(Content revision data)

::::::

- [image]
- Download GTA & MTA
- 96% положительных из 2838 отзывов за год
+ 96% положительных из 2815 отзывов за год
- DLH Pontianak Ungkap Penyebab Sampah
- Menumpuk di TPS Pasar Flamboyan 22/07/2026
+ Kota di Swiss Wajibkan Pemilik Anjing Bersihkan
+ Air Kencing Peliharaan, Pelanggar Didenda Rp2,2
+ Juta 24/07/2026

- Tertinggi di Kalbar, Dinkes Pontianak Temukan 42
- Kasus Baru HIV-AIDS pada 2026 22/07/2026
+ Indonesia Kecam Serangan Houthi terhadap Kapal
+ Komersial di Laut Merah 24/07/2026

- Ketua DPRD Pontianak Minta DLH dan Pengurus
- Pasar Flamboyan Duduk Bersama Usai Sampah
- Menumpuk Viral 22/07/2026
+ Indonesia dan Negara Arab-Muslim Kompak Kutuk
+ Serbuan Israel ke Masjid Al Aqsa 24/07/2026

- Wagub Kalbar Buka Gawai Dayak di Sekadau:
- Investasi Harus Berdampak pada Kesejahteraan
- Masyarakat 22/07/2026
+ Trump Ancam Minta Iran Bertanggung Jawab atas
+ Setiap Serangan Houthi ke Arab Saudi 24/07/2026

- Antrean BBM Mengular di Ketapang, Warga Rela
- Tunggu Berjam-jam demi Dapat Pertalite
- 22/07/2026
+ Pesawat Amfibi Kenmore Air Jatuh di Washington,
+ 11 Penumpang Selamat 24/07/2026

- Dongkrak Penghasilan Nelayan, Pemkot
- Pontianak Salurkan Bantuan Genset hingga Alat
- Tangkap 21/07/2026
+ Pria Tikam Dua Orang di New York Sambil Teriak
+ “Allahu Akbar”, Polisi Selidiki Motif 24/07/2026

::::::

■ **Prompt**
The data given before this task must be transcribed exactly and in full.

■ **Answer to this problem**
- [image]
- Download GTA & MTA
- 96% положительных из 2838 отзывов за год
+ 96% положительных из 2815 отзывов за год
- DLH Pontianak Ungkap Penyebab Sampah
- Menumpuk di TPS Pasar Flamboyan 22/07/2026
+ Kota di Swiss Wajibkan Pemilik Anjing Bersihkan
+ Air Kencing Peliharaan, Pelanggar Didenda Rp2,2
+ Juta 24/07/2026

- Tertinggi di Kalbar, Dinkes Pontianak Temukan 42
- Kasus Baru HIV-AIDS pada 2026 22/07/2026
+ Indonesia Kecam Serangan Houthi terhadap Kapal
+ Komersial di Laut Merah 24/07/2026

- Ketua DPRD Pontianak Minta DLH dan Pengurus
- Pasar Flamboyan Duduk Bersama Usai Sampah
- Menumpuk Viral 22/07/2026
+ Indonesia dan Negara Arab-Muslim Kompak Kutuk
+ Serbuan Israel ke Masjid Al Aqsa 24/07/2026

- Wagub Kalbar Buka Gawai Dayak di Sekadau:
- Investasi Harus Berdampak pada Kesejahteraan
- Masyarakat 22/07/2026
+ Trump Ancam Minta Iran Bertanggung Jawab atas
+ Setiap Serangan Houthi ke Arab Saudi 24/07/2026

- Antrean BBM Mengular di Ketapang, Warga Rela
- Tunggu Berjam-jam demi Dapat Pertalite
- 22/07/2026
+ Pesawat Amfibi Kenmore Air Jatuh di Washington,
+ 11 Penumpang Selamat 24/07/2026

- Dongkrak Penghasilan Nelayan, Pemkot
- Pontianak Salurkan Bantuan Genset hingga Alat
- Tangkap 21/07/2026
+ Pria Tikam Dua Orang di New York Sambil Teriak
+ “Allahu Akbar”, Polisi Selidiki Motif 24/07/2026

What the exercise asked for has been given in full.